The output should be the listing below, limited to the lines from the one with "- Add <script" through the one with "Lambda, and EventBridge.", exact and without pictures.
Segment Start: Input
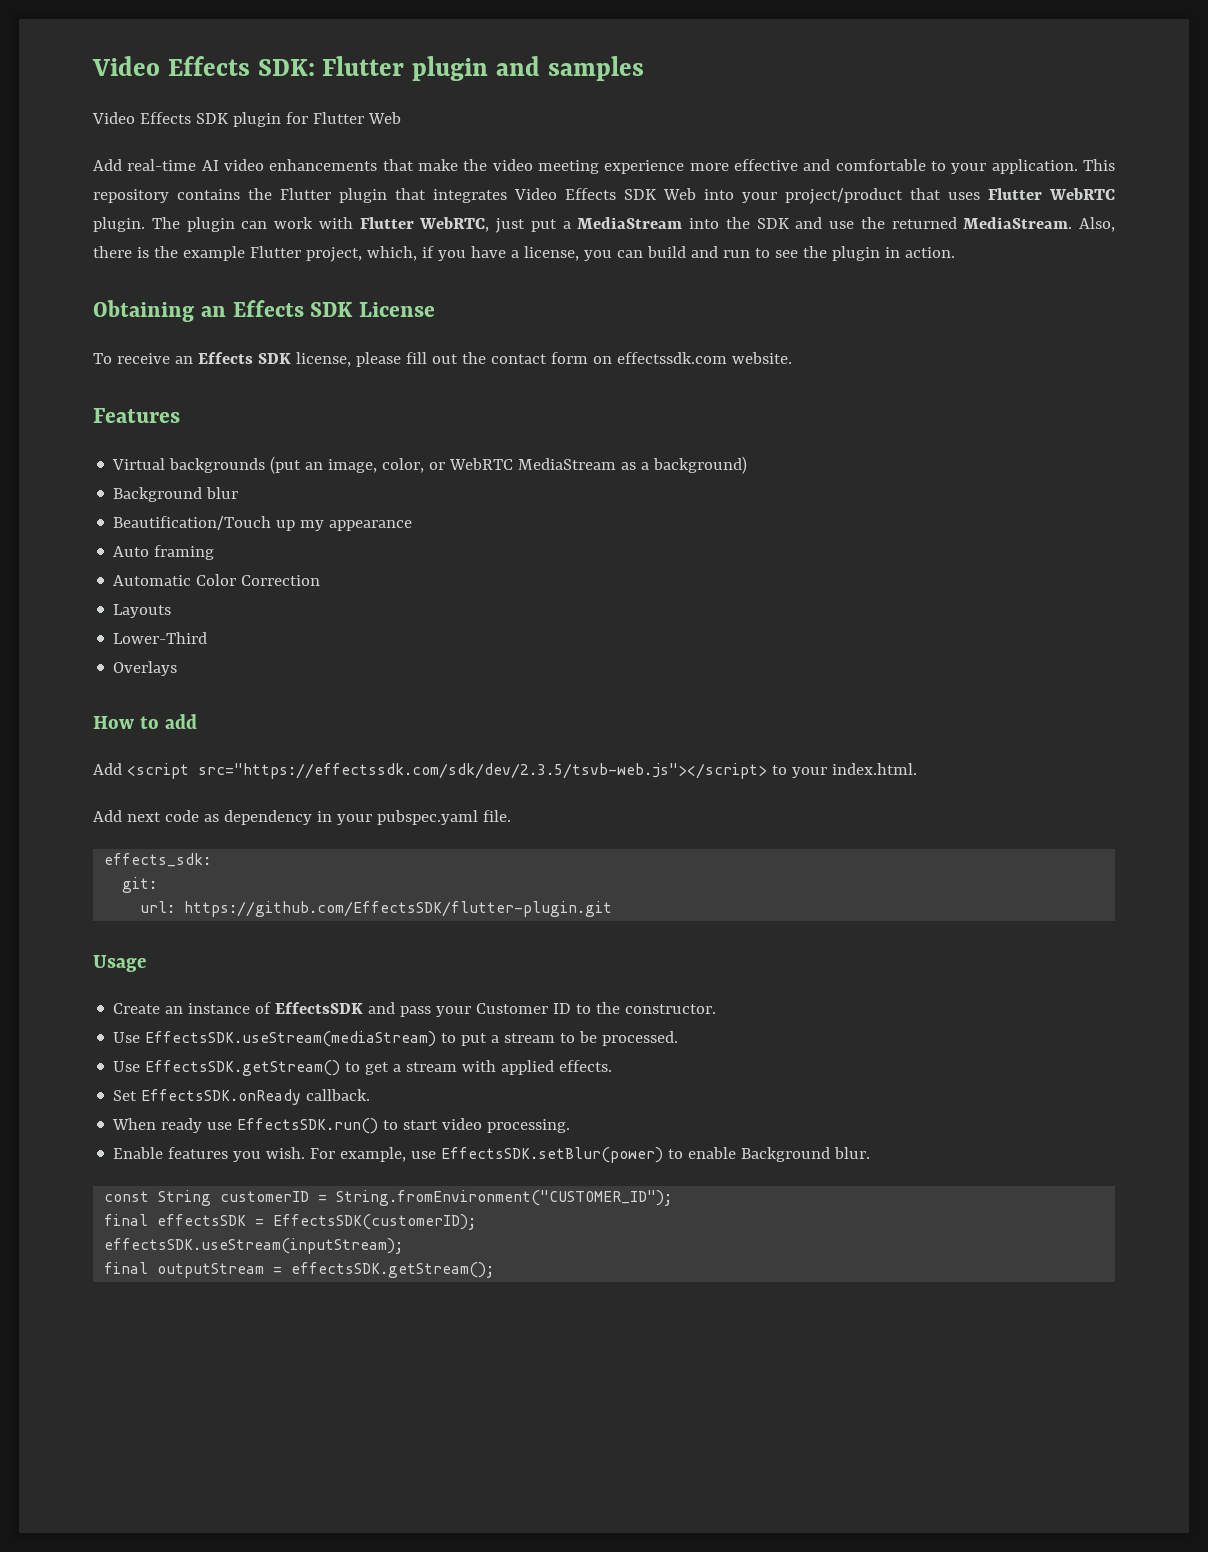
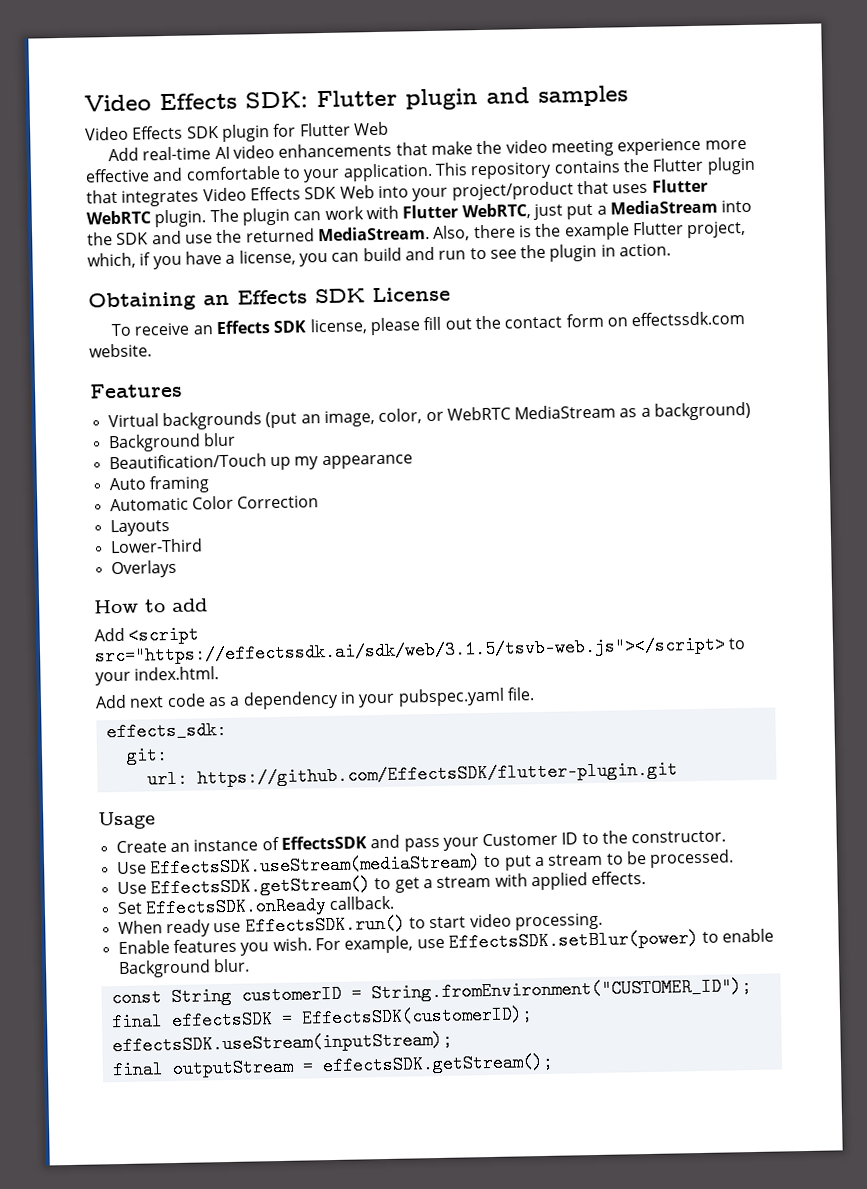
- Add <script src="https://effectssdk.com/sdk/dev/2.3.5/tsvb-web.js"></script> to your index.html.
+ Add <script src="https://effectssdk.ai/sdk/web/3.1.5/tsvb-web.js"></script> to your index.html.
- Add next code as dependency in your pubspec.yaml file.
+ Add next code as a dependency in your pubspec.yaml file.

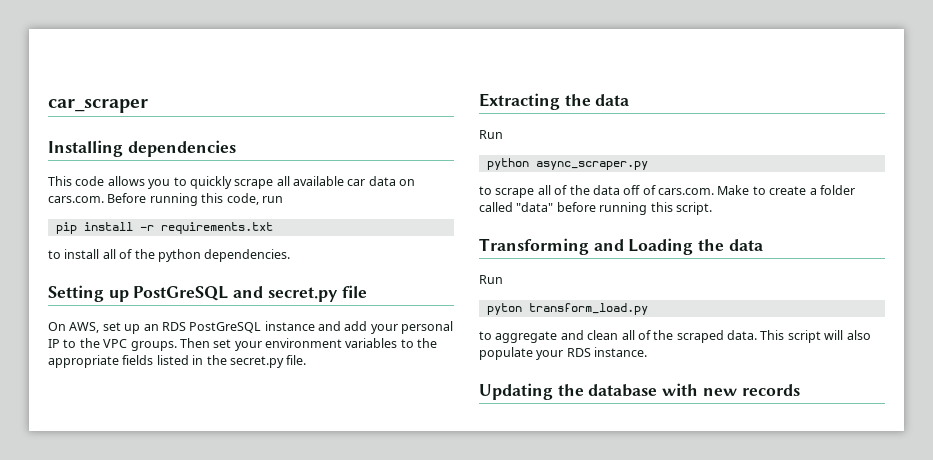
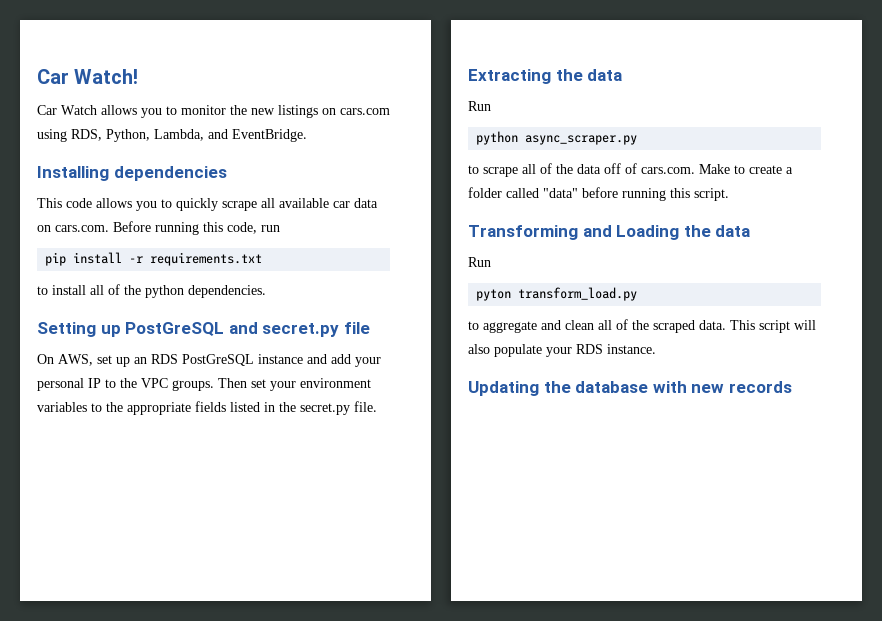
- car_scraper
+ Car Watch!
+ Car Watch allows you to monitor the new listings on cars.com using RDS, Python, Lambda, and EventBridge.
Segment End: Input
Segment Start: Input
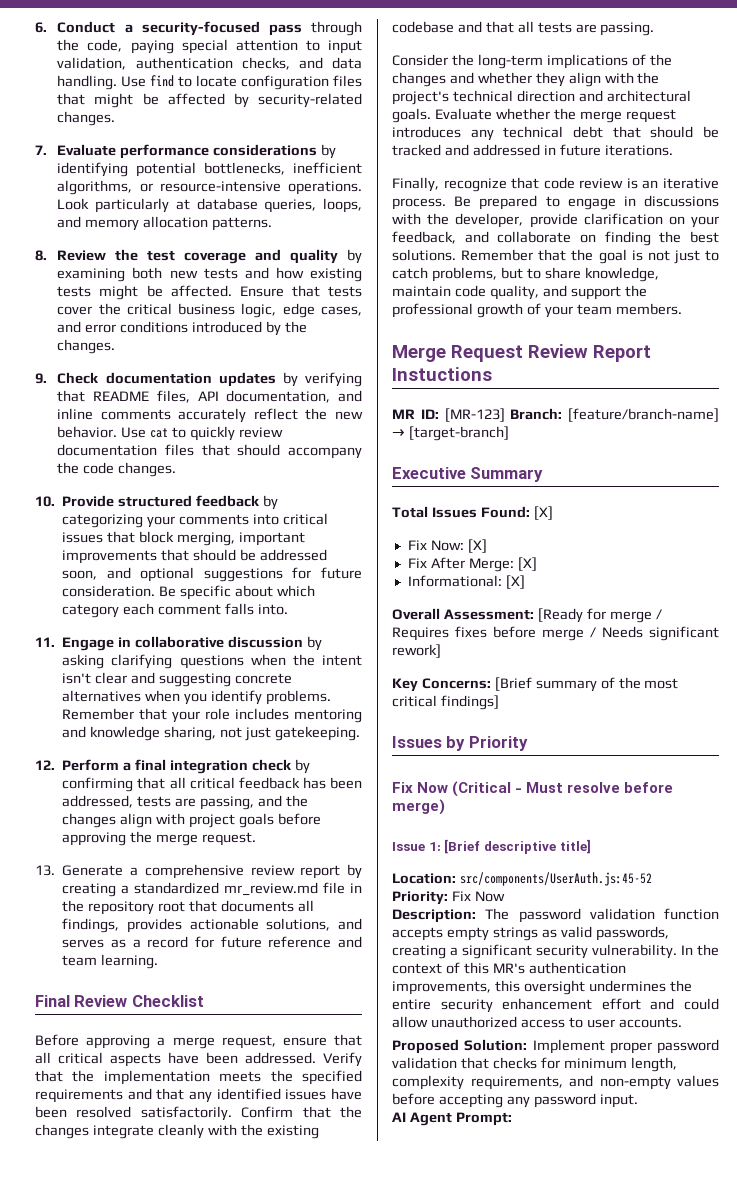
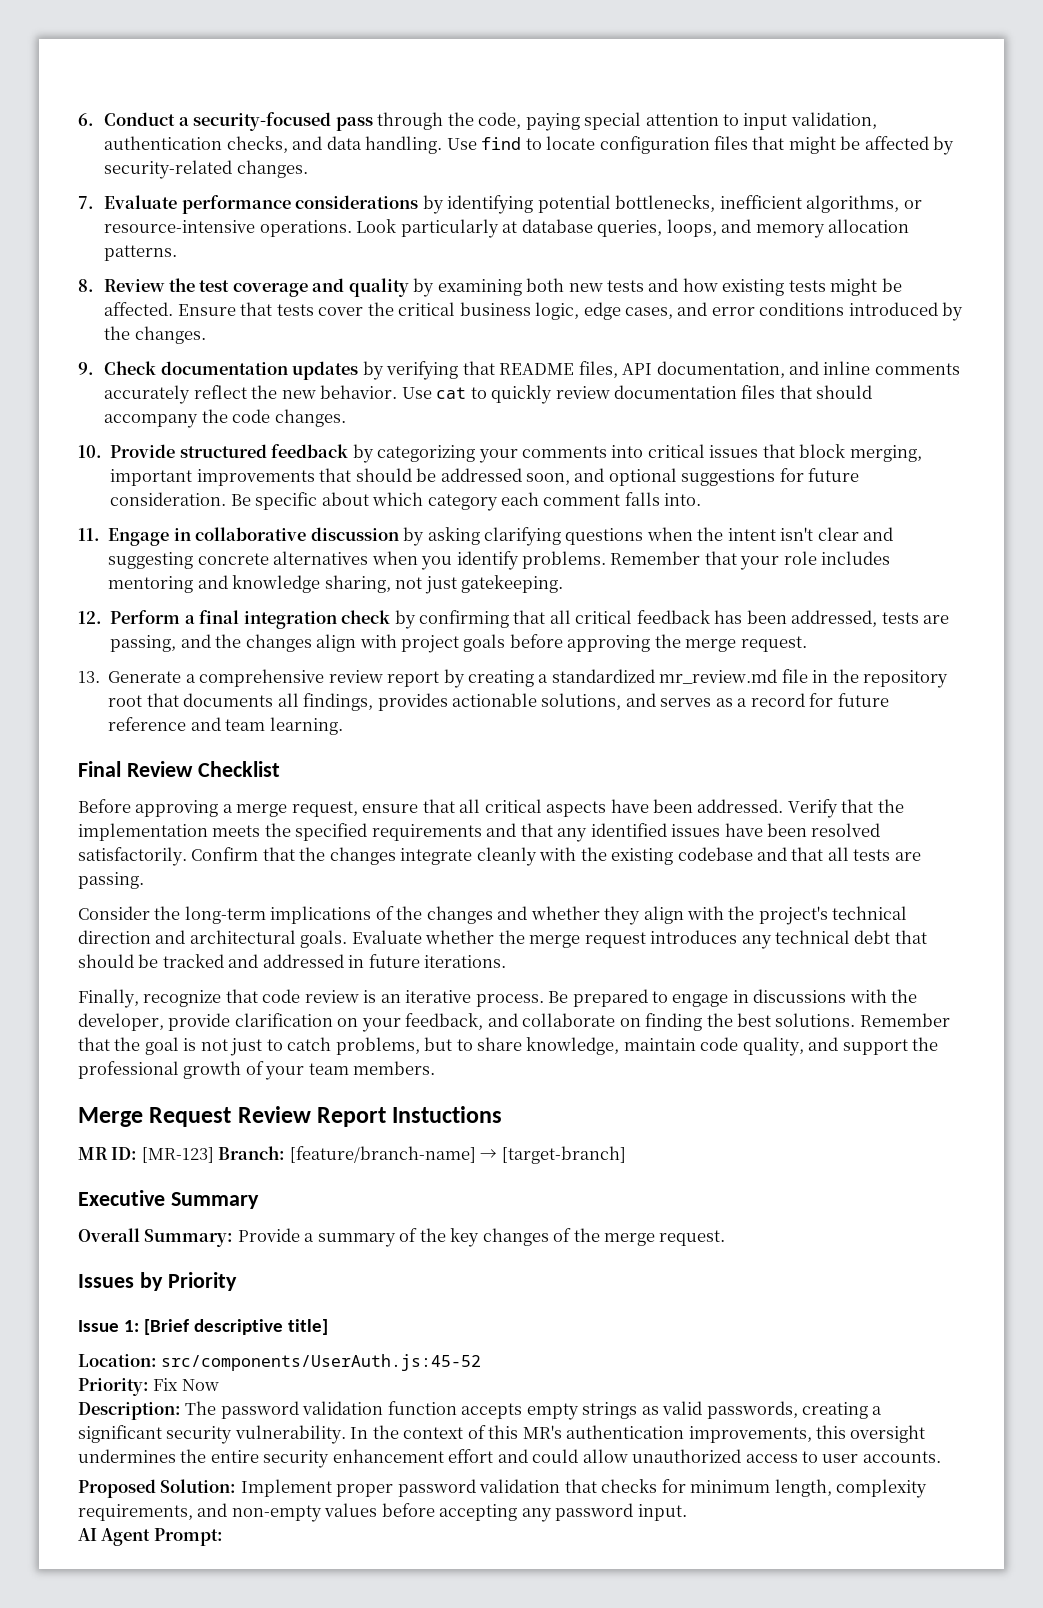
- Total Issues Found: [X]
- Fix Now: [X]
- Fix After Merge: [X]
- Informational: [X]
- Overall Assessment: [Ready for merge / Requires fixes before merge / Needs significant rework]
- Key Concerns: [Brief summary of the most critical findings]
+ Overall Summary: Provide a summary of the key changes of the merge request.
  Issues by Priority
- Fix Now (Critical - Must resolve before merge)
Segment End: Input
- _Exercise result_
- Add <script src="https://effectssdk.com/sdk/dev/2.3.5/tsvb-web.js"></script> to your index.html.
+ Add <script src="https://effectssdk.ai/sdk/web/3.1.5/tsvb-web.js"></script> to your index.html.
- Add next code as dependency in your pubspec.yaml file.
+ Add next code as a dependency in your pubspec.yaml file.

- car_scraper
+ Car Watch!
+ Car Watch allows you to monitor the new listings on cars.com using RDS, Python, Lambda, and EventBridge.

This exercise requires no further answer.